This week, we're covering the strides made in prompting and problem-solving with large language models, scaling up speech technology to a thousand languages, improving efficiency with transformers, and a policy proposal for publicly owned tech companies in the UK.
Let's dive in.
1. Taking a Fresh Approach to Problem-Solving
Princeton and DeepMind have collaborated on Tree of Thoughts: Deliberate Problem Solving with Large Language Models. This approach represents a generalisation of methods like Chain-of-thought prompting (and the “self-consistency” extension), using a search tree to come up with solutions. The approach performs strongly on mathematics puzzles that require multi-step reasoning.
2. Speaking the Language of the World
Meta AI has launched a massively multilingual speech project, aiming to take speech technology to over a thousand languages. The strategy involves using publicly available religious texts in different languages and self-supervised learning to build comprehensive models. The models have notably outperformed previous benchmarks and are available under a creative commons non-commercial license.

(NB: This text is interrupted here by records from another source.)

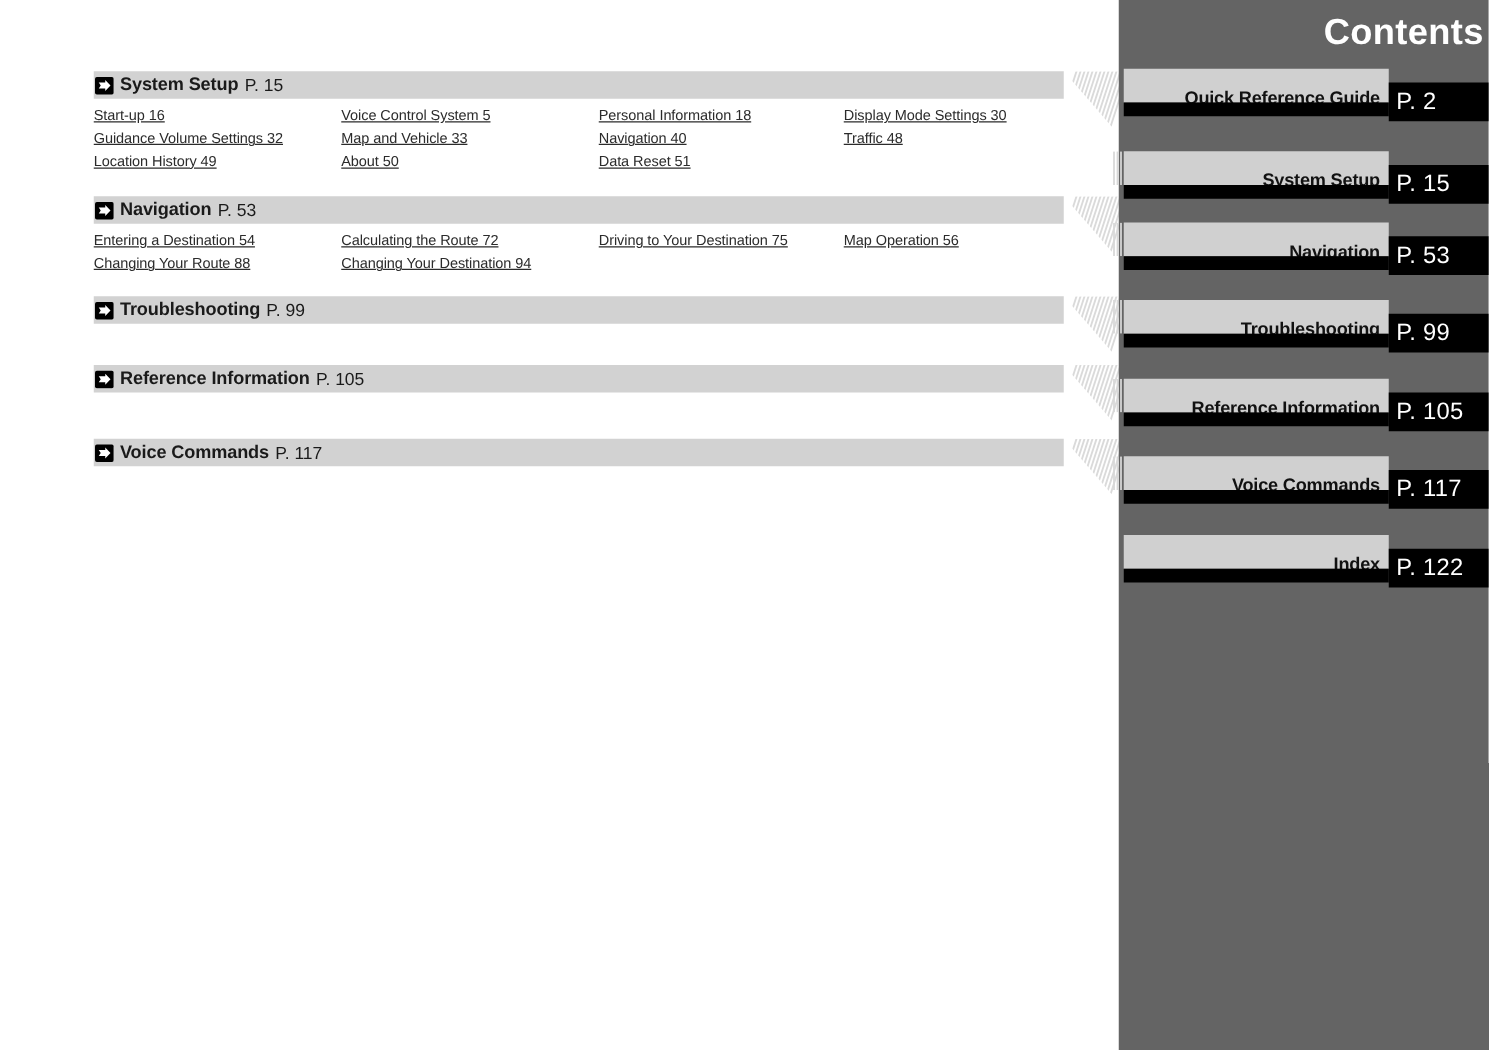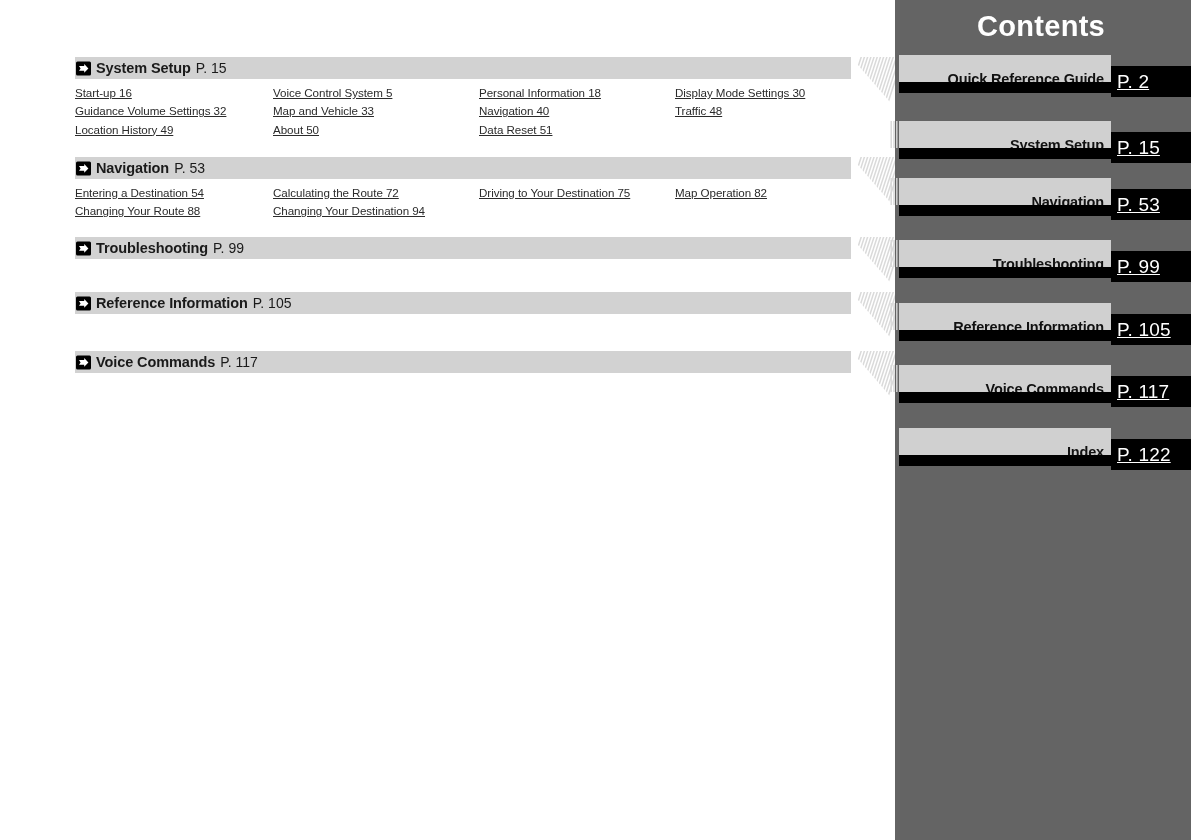"Contents" #sidebar-title { text-align: center -> right }
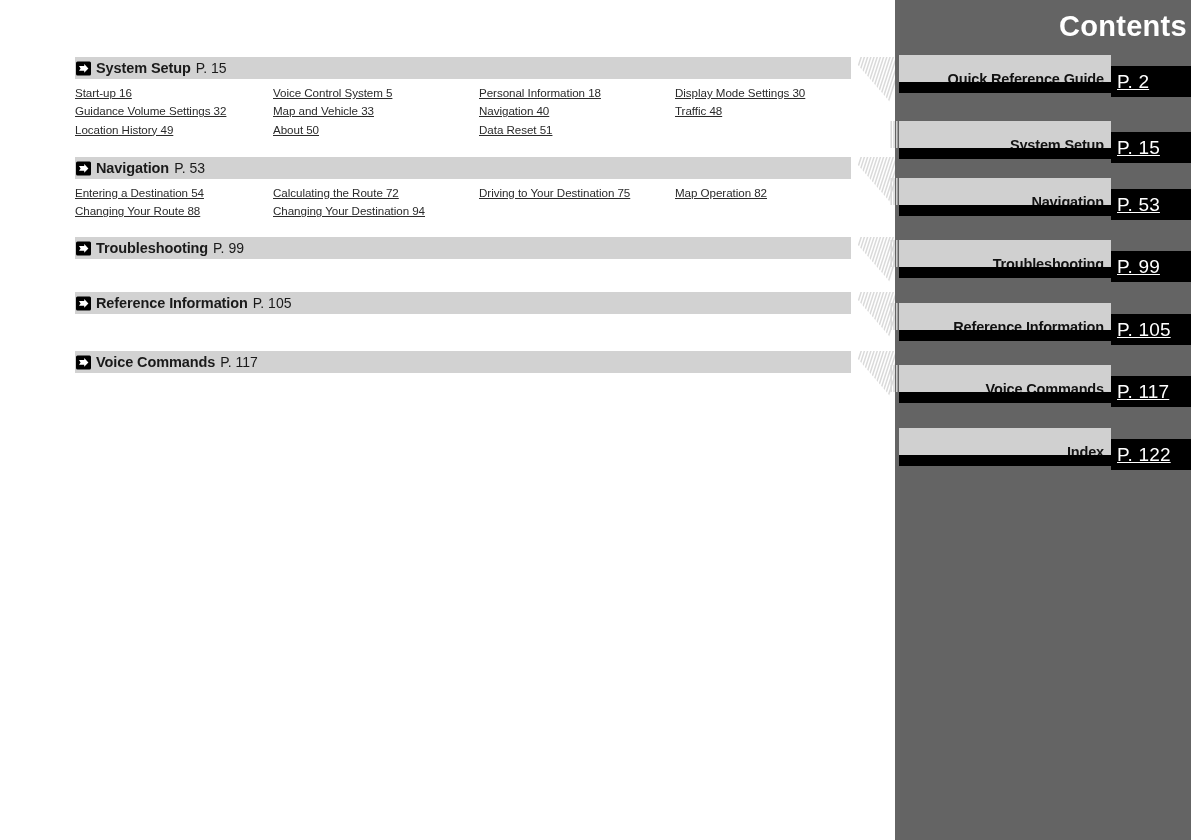"P. 2" .tab-page span { text-decoration: underline -> none }
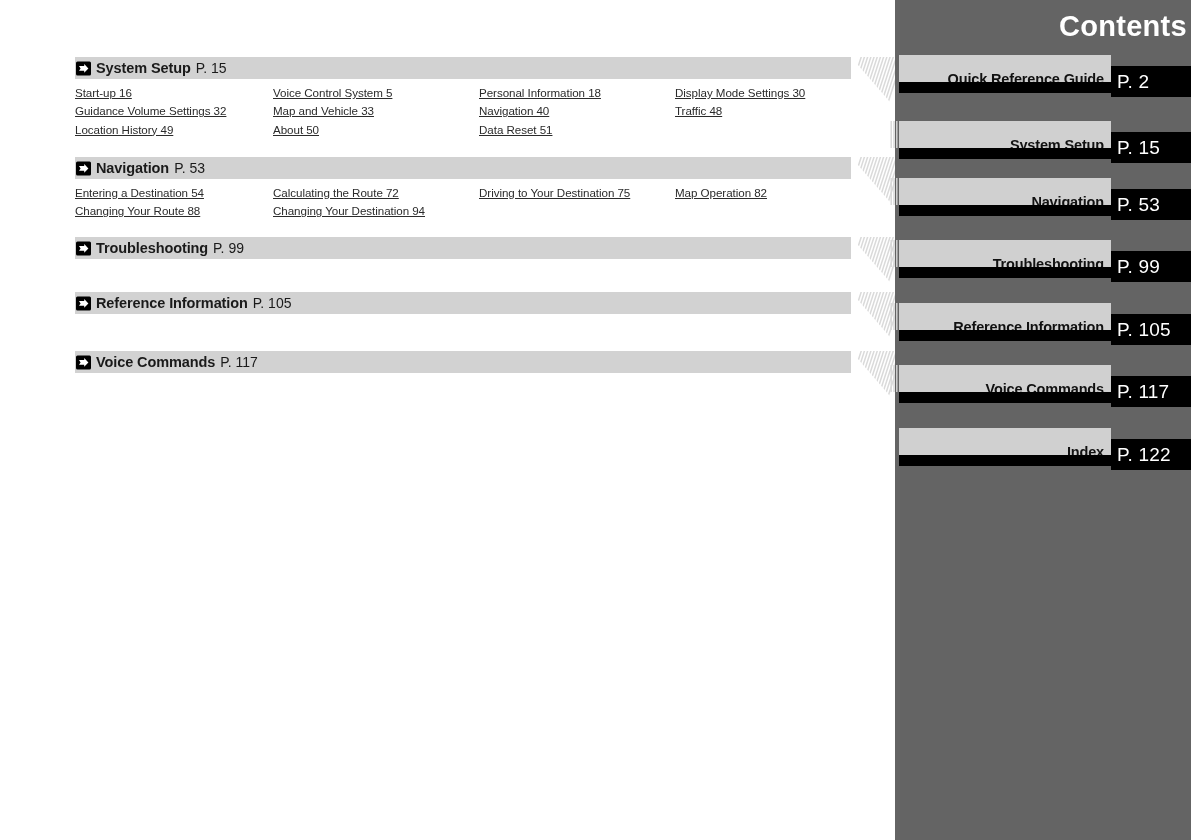"Map Operation 82" div.entry { text: 82 -> 56 }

3. A Vision for the Future of AI
The authors of VisionLLM: Large Language Model is also an Open-Ended Decoder for Vision-Centric Tasks provide a unified perspective for vision and language tasks, treating images as a foreign language. The framework accepts both images and instructions, using an LLM decoder to present results in the desired format. The approach, though general, has shown results competitive with specialized models for the task of object detection on MS COCO.
4. Tackling Complex Problems with Augmented Language Models
The research paper "ToolkenGPT: Augmenting Frozen Language Models with Massive Tools via Tool Embeddings" presents a strategy for using tools that require many few-shot examples. The authors propose representing each tool as a token that can learn from a wide array of demonstration data. These tokens, or "toolkens," enhance the language model's performance, achieving significantly higher accuracy on wikidata question answering.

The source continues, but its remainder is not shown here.